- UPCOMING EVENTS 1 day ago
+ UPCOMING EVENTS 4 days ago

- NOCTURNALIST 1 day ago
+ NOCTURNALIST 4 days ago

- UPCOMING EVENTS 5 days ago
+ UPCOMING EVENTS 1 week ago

----

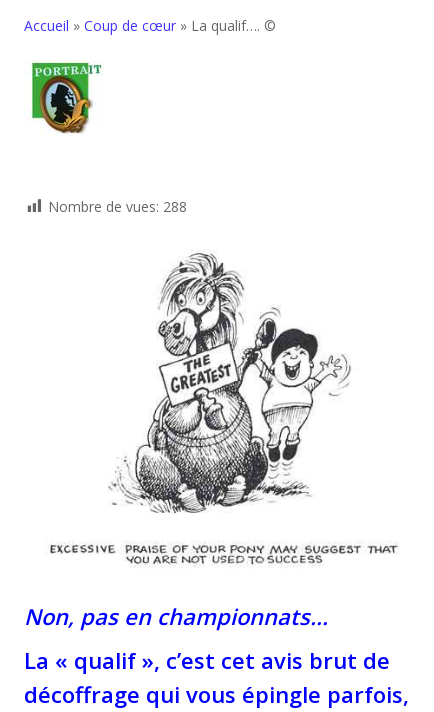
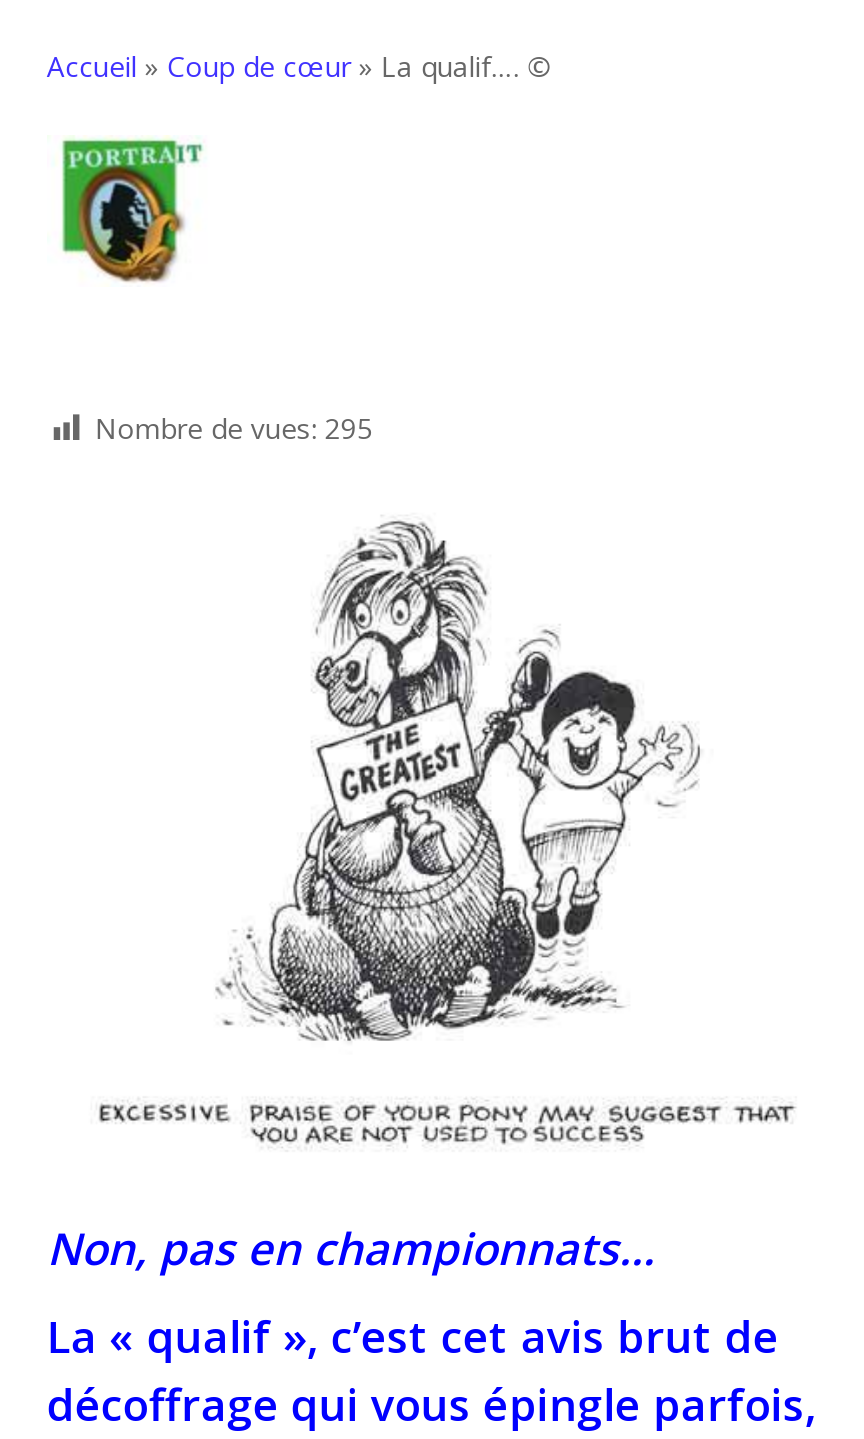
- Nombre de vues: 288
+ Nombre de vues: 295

----

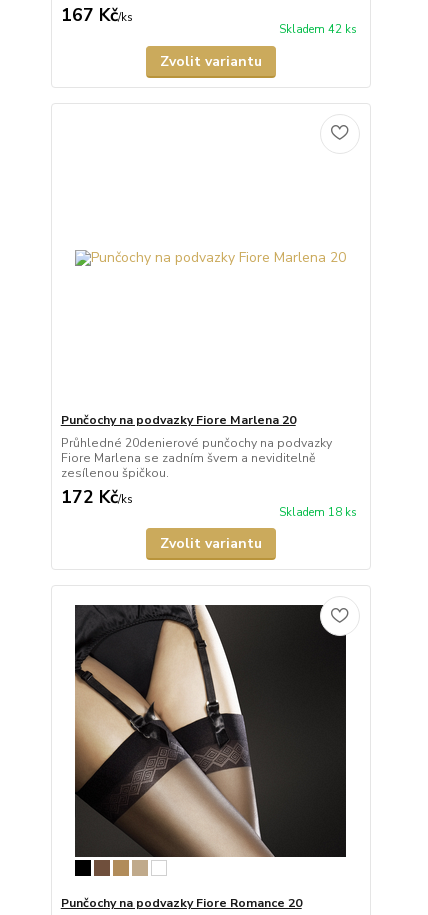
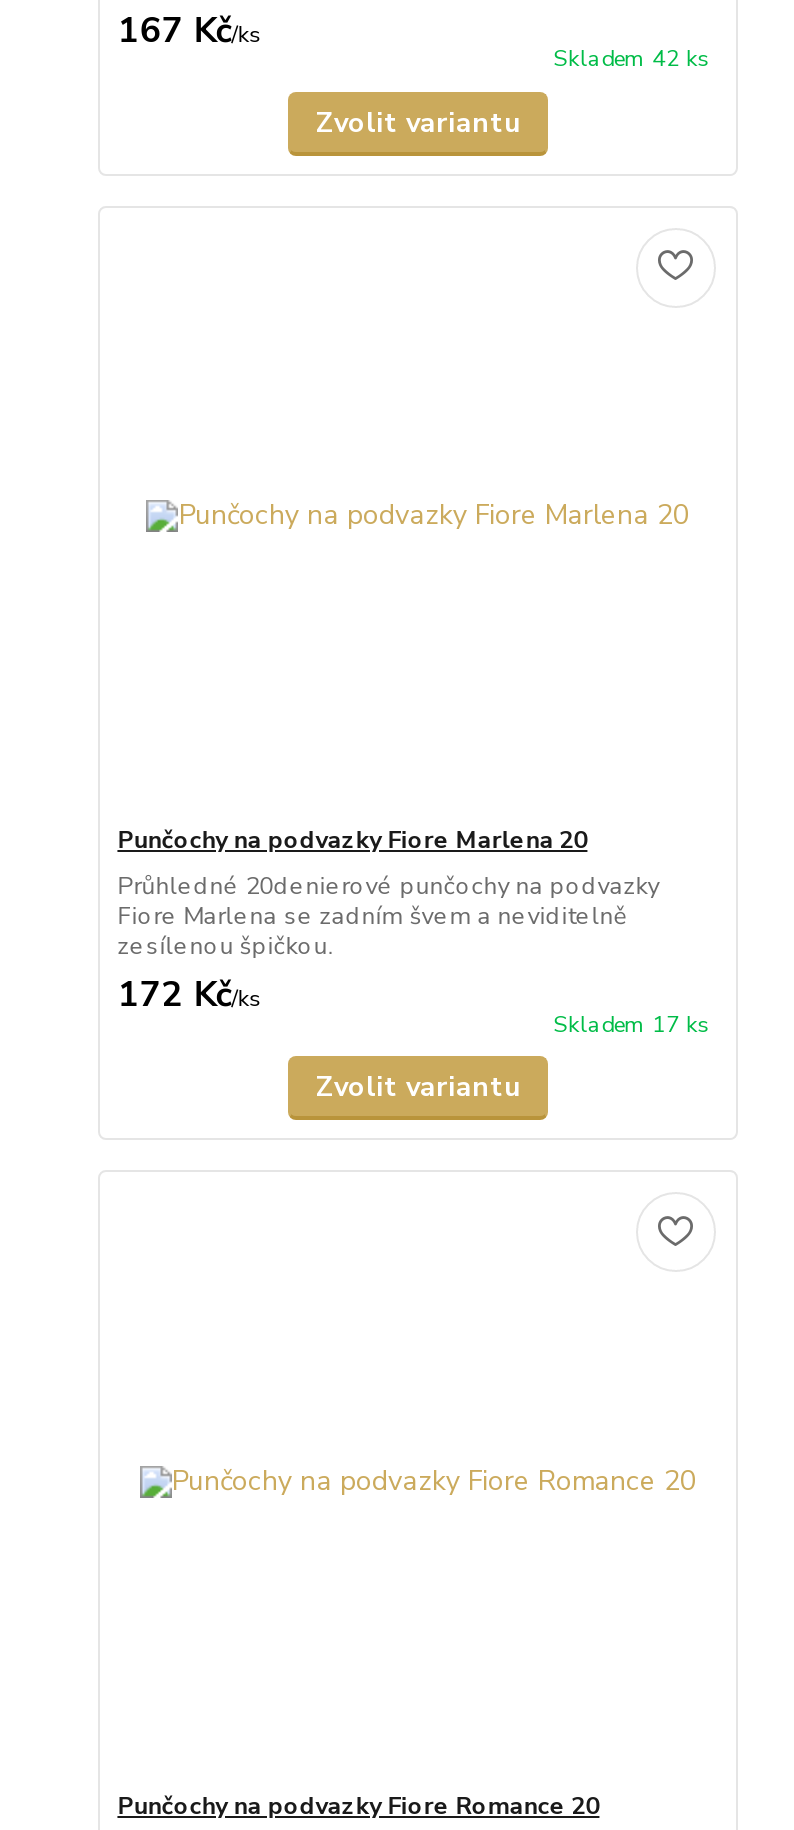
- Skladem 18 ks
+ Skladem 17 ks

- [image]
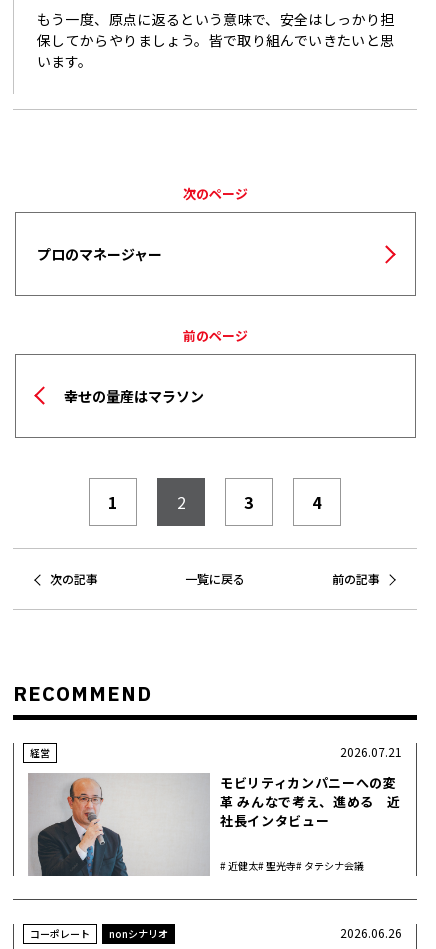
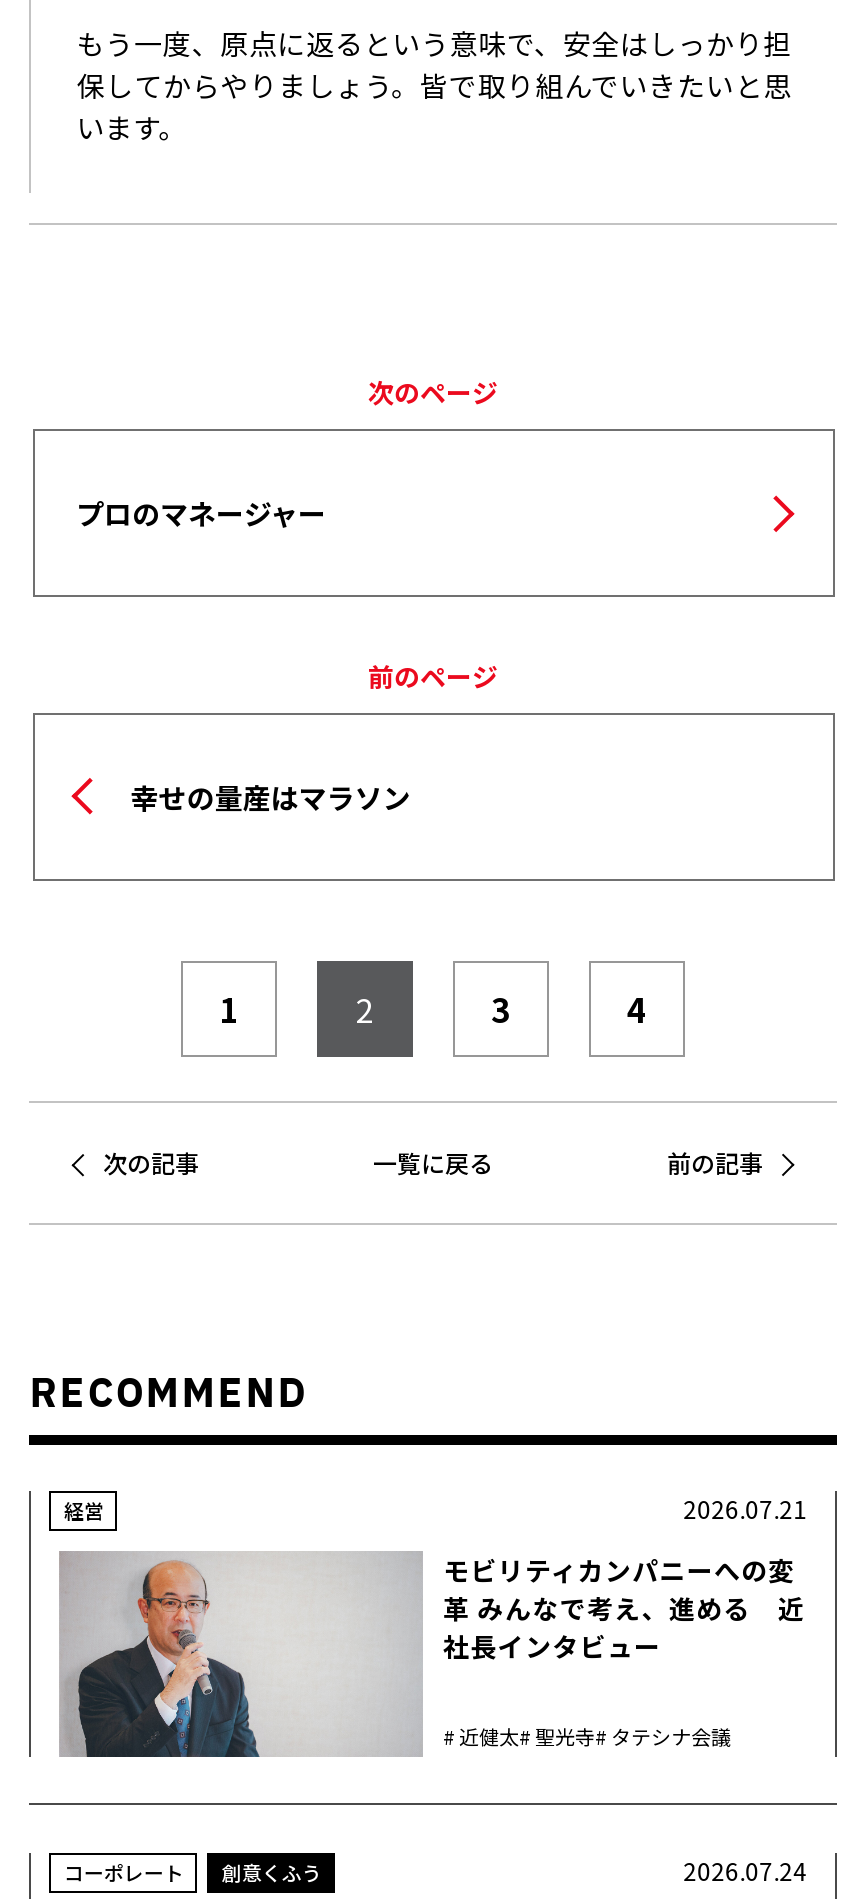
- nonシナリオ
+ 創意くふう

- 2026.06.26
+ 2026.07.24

----

* _About this task_
Retype word for word everything in the listing above from the line that holds "NOCTURNALIST 4 days ago" down to the line that holds "EVENTS 1 week ago". Keep both end lines and leave out the rest.

* _Response to this task_
+ NOCTURNALIST 4 days ago

- UPCOMING EVENTS 5 days ago
+ UPCOMING EVENTS 1 week ago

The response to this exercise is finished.